The Second Law (Patton-Overgaard-Barseghyan-2017) is Not Tautological was formulated by Nicholas Overgaard, Hakob Barseghyan and Paul Patton in 2017.1 It is currently accepted by Scientonomy community as the best available answer to the question.

Broader History

The notion that satisfaction of an employed method's assessment criteria causes the acceptance of a theory has ancient roots. For Aristotle, absolute certainty and thus theory acceptance could be ascribed to propositions that satisfied certain logical and axiomatic clauses first laid out in Aristotle’s Prior and Posterior Analytics as well as the Organon.2 Following Aristotle, these ideas were perpetuated and refined by medieval thinkers like Albertus Magnus, Thomas Aquinas, Robert Grosseteste, Roger Bacon, William of Ockham, Andreas Vesalius, and Giacomo Zabarella. They developed accounts of the acquisition of knowledge through observation and induction and rules for the justification and application of induction.2 Thinkers from the Scientific Revolution modified the Aristotelian-Medieval causal connection between theory assessment and theory acceptance. Isaac Newton’s method for theory assessment prescribed an inductivist acceptance criteria for theories. He proposed implicit methods for experimentation and reasoning in the Opticks as well as explicit methodological rules for philosophizing in the Principia Mathematica.
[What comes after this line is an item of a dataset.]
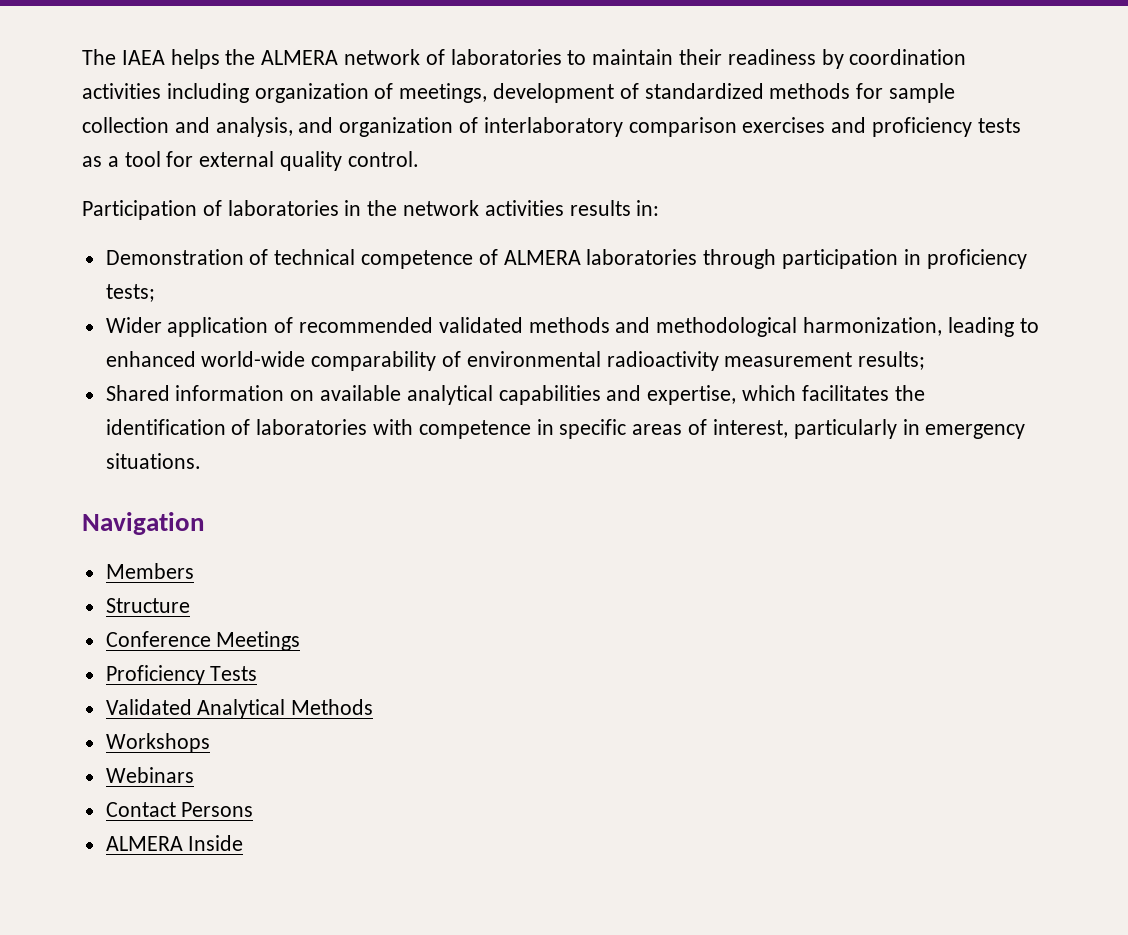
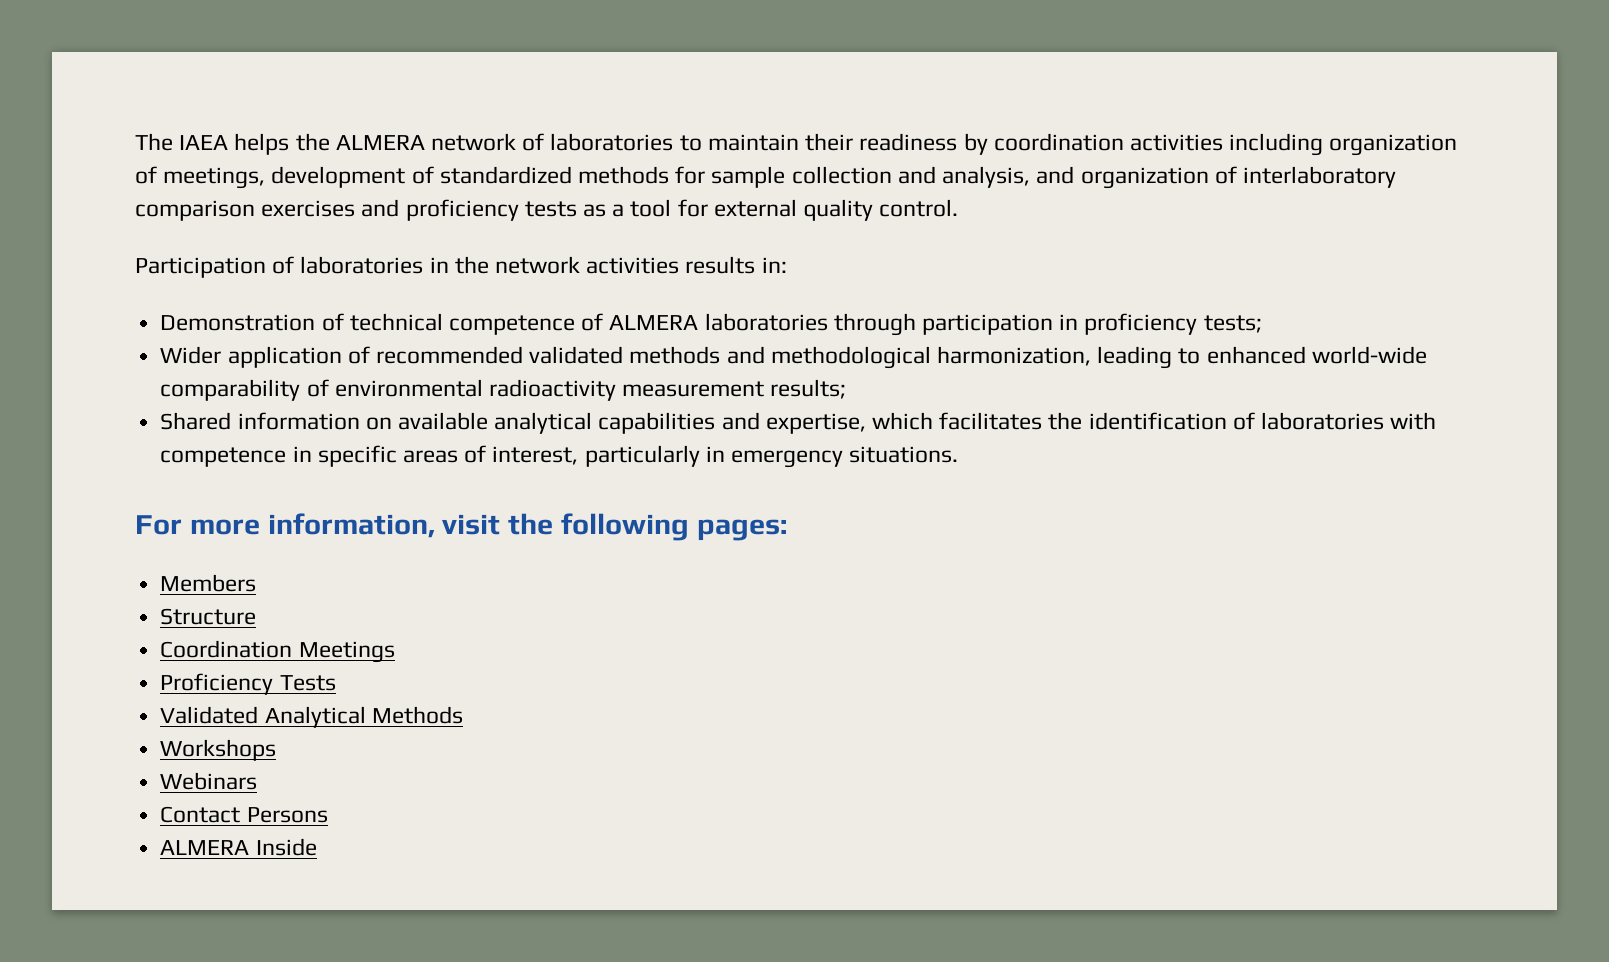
- Navigation
+ For more information, visit the following pages:
- Conference Meetings
+ Coordination Meetings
His divergence from the Medievalists consisted in a prioritization of inference from observation of phenomena rather than first principles. Following Newton and like-minded inductivists such as Francis Bacon, attempts to connect methods for theory assessment and the outcomes of those assessments on theory acceptance were ahistorical and philosophically absolute in nature. These include logical construction and operationalism, hypothetico-deductivism, falsificationism, meta-methodology, and statistical methods.2

The conditionalization of theory acceptance on the outcomes of a community's employed methods took a historical turn in the 20th century. Pioneers who drew attention to the historical dimension of methods in relation to theory assessment and acceptance included like Thomas Kuhn, Paul Feyerabend, Imre Lakatos, Dudley Shapere, Larry Laudan, Ernan McMullin,2 and Michel Foucault.3

Scientonomic History

Acceptance Record

Here is the complete acceptance record of this theory:
CommunityAccepted FromAcceptance IndicatorsStill AcceptedAccepted UntilRejection Indicators
Scientonomy29 November 2017The proposition became accepted as a result of the acceptance of the respective suggested modification.Yes

Suggestions To Accept

Here are all the modifications where the acceptance of this theory has been suggested:

Modification Community Date Suggested Summary Verdict Verdict Rationale Date Assessed
Sciento-2017-0005 Scientonomy 5 February 2017 Accept that the new second law is not a tautology. Accepted The modification was deemed uncontroversial by the community. Its acceptance was contingent upon the acceptance of the new formulation of the second law suggested by Patton, Overgaard and Barseghyan. Once the new second law became accepted, it was also accepted that the new law is not a tautology. There was no notable discussion concerning this modification. 29 November 2017

Question Answered

The Second Law (Patton-Overgaard-Barseghyan-2017) is Not Tautological (Patton-Overgaard-Barseghyan-2017) is an attempt to answer the following question: Is the second law suggested by Patton, Overgaard, and Barseghyan in 2017 a tautology?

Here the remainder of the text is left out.